About this Research Topic
This Research Topic will focus on the role that toxic and essential metals, non-antibiotic antimicrobials, xenobiotics, and other pollutants such as microplastics may play in promoting AMR in bacteria.
The widespread use of non-antibiotic antimicrobials, such as metals, biocides, and disinfectants, is unregulated, or less regulated, than antibiotic use. These antimicrobials are used clinically, in agriculture, industry, and in households and are frequently released into the environment, alongside xenobiotics, microplastics and other manufactured compounds. There is evidence that these materials may have a role in promoting AMR.
The main areas this Research Topic is focused on are studies that investigate the occurrence, diversity and dynamics of AMR, metal, biocide and disinfectant resistance and the mobile genetic elements (MGEs) that carry them, across all microbial ecosystems. This Research Topic will examine to what extent cross-resistance, co-carriage, and co-selection may play in promoting the carriage and spread of antibiotic resistant bacteria (ARB) and antibiotic resistance genes (ARGs).
The topic editors strongly encourage contributions of research articles, reviews/mini-reviews, methods, and other article formats accepted in the Antimicrobials, Resistance and Chemotherapy section, which address the following areas:
1. AMR including resistance to non-antibiotic antimicrobials in clinical, food, agriculture, wildlife, and One Health settings.
2. AMR including resistance to non-antibiotic antimicrobials in pristine through to contaminated environments, such as soil and aquatic ecosystems.
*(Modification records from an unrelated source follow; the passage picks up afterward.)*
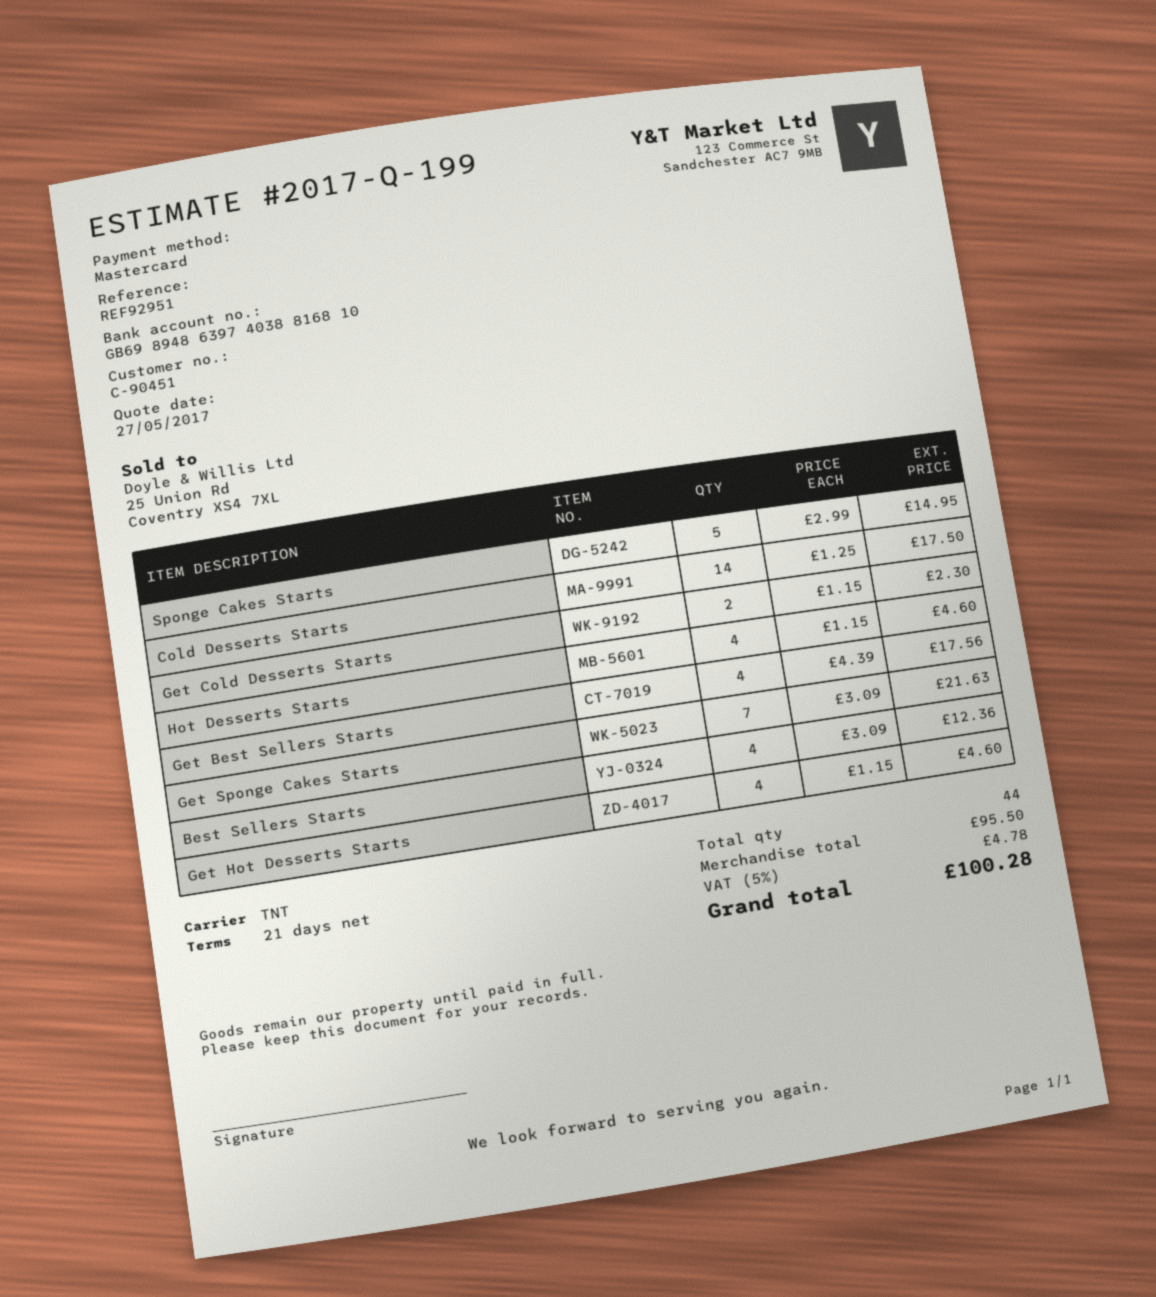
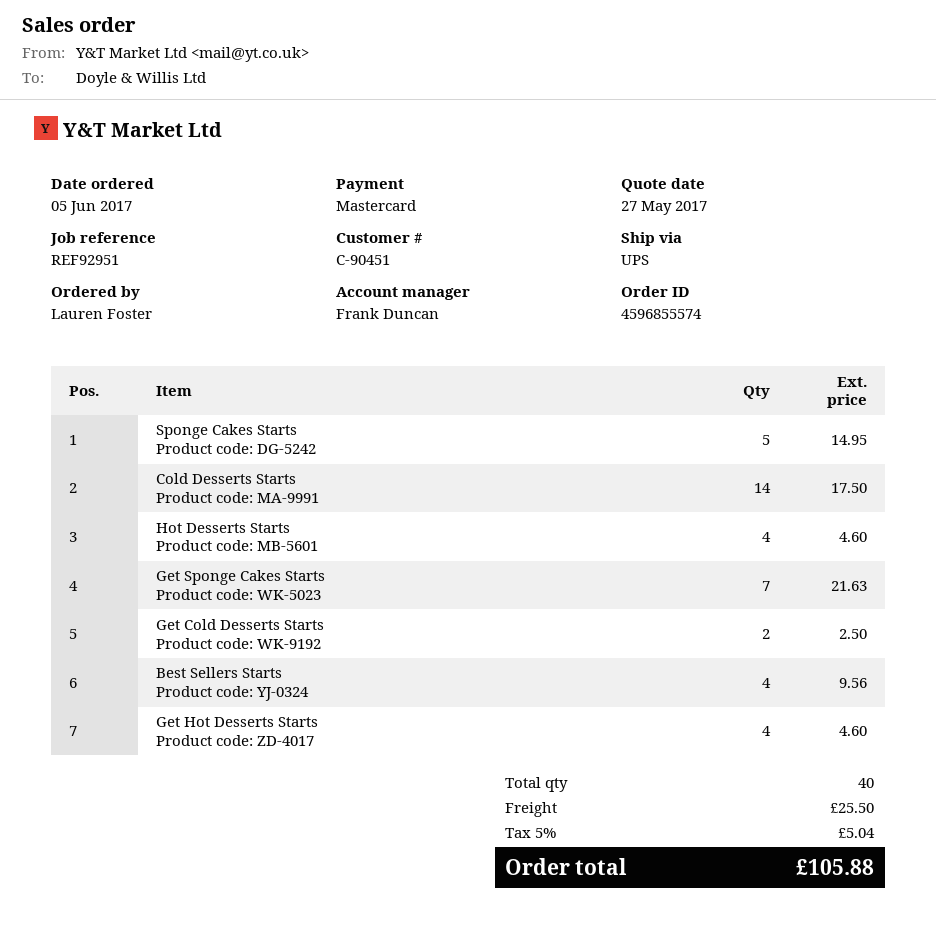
shipping method: TNT -> UPS
Get Cold Desserts Starts: 2 for 2.30 -> 2 for 2.50
Get Best Sellers Starts: 4 for 17.56 -> none
Best Sellers Starts: 4 for 12.36 -> 4 for 9.56
total quantity: 44 -> 40
shipping: none -> 25.50
tax: 5% = 4.78 -> 5% = 5.04
total: 100.28 -> 105.88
3. Studies on the role of co-selection, co-occurrence and cross-resistance to antibiotics and other antimicrobials and metals.
4. Studies on the role that anthropogenic, and naturally occurring xenobiotics as well as other environmental pollutants play in promoting AMR.
Keywords: Environmental pollutants, Cross-resistance, Co-selection, Sub-lethal doses, Microbial Communities, Stress conditions, Antibiotic Resistance Genes (ARGs), ARGs evolution, Antibiotic Resistant Bacteria (ARB), Horizontal Gene Transfer (HGT)
Important Note: All contributions to this Research Topic must be within the scope of the section and journal to which they are submitted, as defined in their mission statements. Frontiers reserves the right to guide an out-of-scope manuscript to a more suitable section or journal at any stage of peer review.